For the logic to unfold I need to have control over how the data will be distributed.
Imagine having 8 millions of rows with 1 million different customers. I need all entries from one customer to be sent to the same thread. If not, the logic doesn't play out. If this criteria is met, then the MapReduce should be easy to implement.

So I must send customers whose surnames start with A,B,C to thread number 1, D--F to thread 2, ...

Is there any example out there that combines ParTasks and MapReduce?

Thanks
1 ACCEPTED SOLUTION

Accepted Solutions
Rick_SAS
SAS Super FREQ

A few thoughts:

1. I don't know the details of your program, but you can't "combine" ParTasks and MapReduce. Use one or the other. You should use ParTasks when the tasks on each thread are different. Use MapReduce when the tasks on each thread are similar.

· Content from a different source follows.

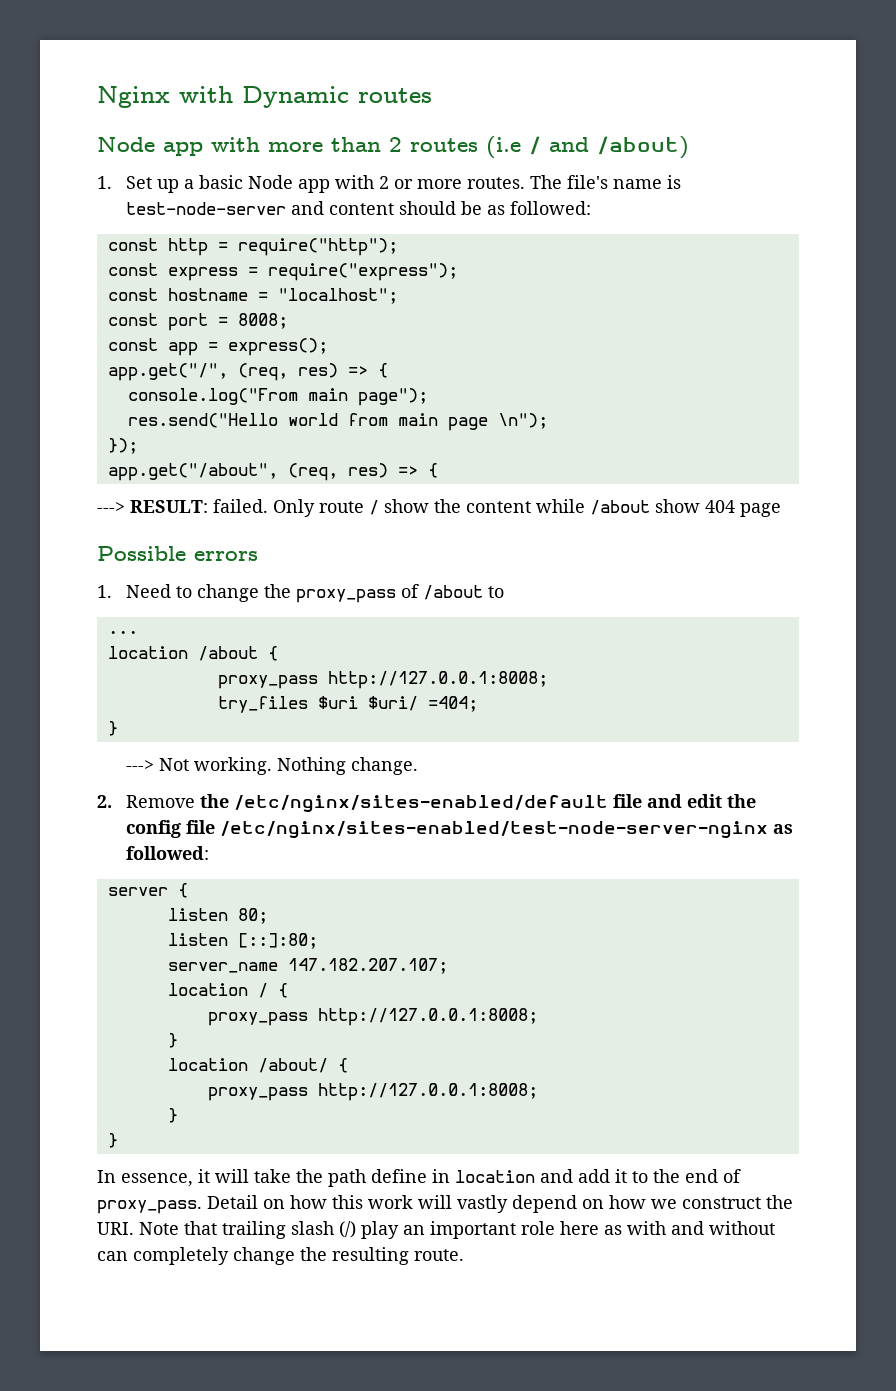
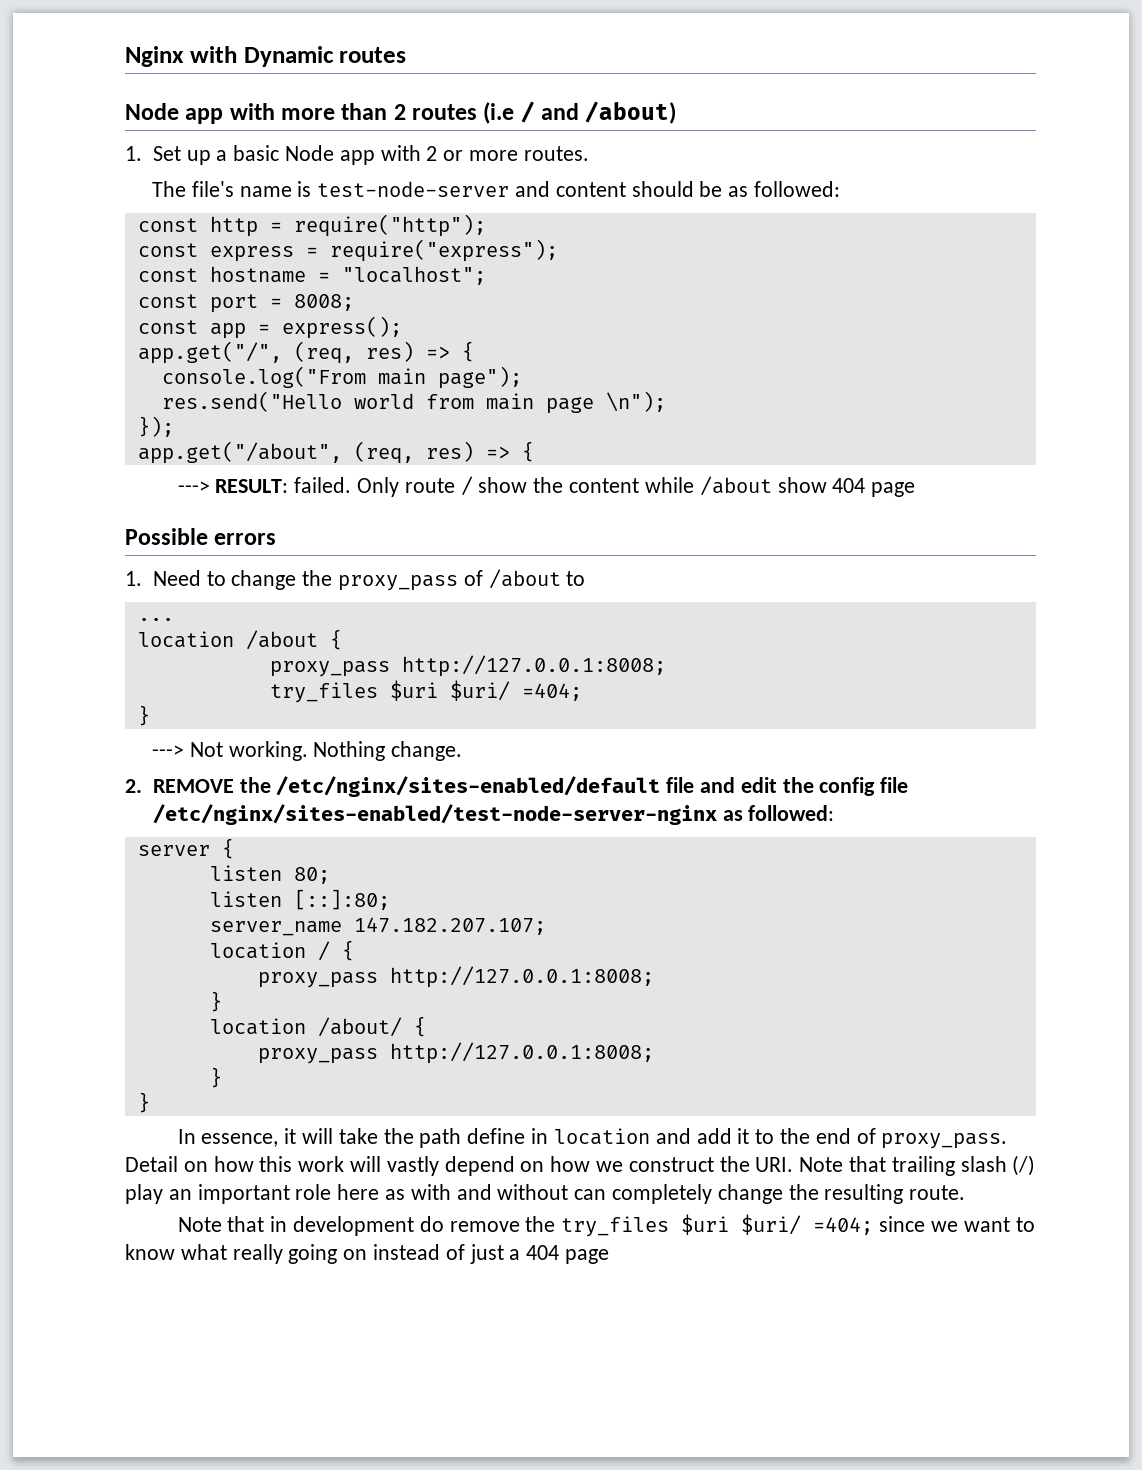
(525, 183) none -> (589, 153) //
[125,795,195,808] Remove -> [152,779,234,793] REMOVE
(464, 1255) none -> [177,1214,1035,1237] [125,1244,610,1264] // Note that in development do remove the try_files $uri $uri/ =404; since we want to know what really going on instead of just a 404 page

2. While it is possible to partition data so that some observations are on one node and some are on others, I've never done it. 

3. Threads on the same node share the same resources for the node. So in SMP mode (controller only), all your threads can process the same data. Perhaps the threads can process different customers? The first thread could keep and process only A-F, the second thread G-M, and so on.  If so, you don't need to partition the data across nodes.

 

My suggestion: Try to solve this problem on one node by using multiple threads. To get started, create a CAS table with about 100 fake customers and see if you can write a  MapReduce task that uses 4 threads in which each thread processes only a subset of the data, such as A-F, G-M, N-S, and T-Z.  As a first program, see if you can return the number of observations that each thread processes.

View solution in original post

5 REPLIES 5
sbxkoenk
SAS Super FREQ

Hello,

 

I'm also very curious about the answer to your question.

Especially this part : << need to have control over how the data will be distributed. >>

And probably my colleague @DaanBijkerk is interested as well.

 

I am sure @Rick_SAS can help you out !

 

I can only say this :

  • The THREADS= option specifies the maximum number of threads that might be used. Not every program will use all threads.
  • MAPREDUCE function is indeed distributing computations in parallel across threads (and nodes, if you are running on a grid of machines).
  • If your code does not use any functions that are multithreaded or that are distributed, then the program will run in a single thread (also in PROC CAS using the IML action set).
  • Regarding what runs in parallel, see SAS Help Center: The iml Action
    which contains the quote, “When you run a traditional PROC IML program in the iml action, the program runs in a single thread on the controller node. For a list of SAS/IML functions that are not supported by the iml action, see Differences between the IML Procedure and the iml Action.”

Best,

Koen

sbxkoenk
SAS Super FREQ

Hello,

( this is in addition to my answer right above , although I think @Rick_SAS just "cycled in between" 😉)


I can't resist pointing out to you (and all other interested readers) other possibilities of parallelization.

 

The first two articles in the list below explain you about MP Connect.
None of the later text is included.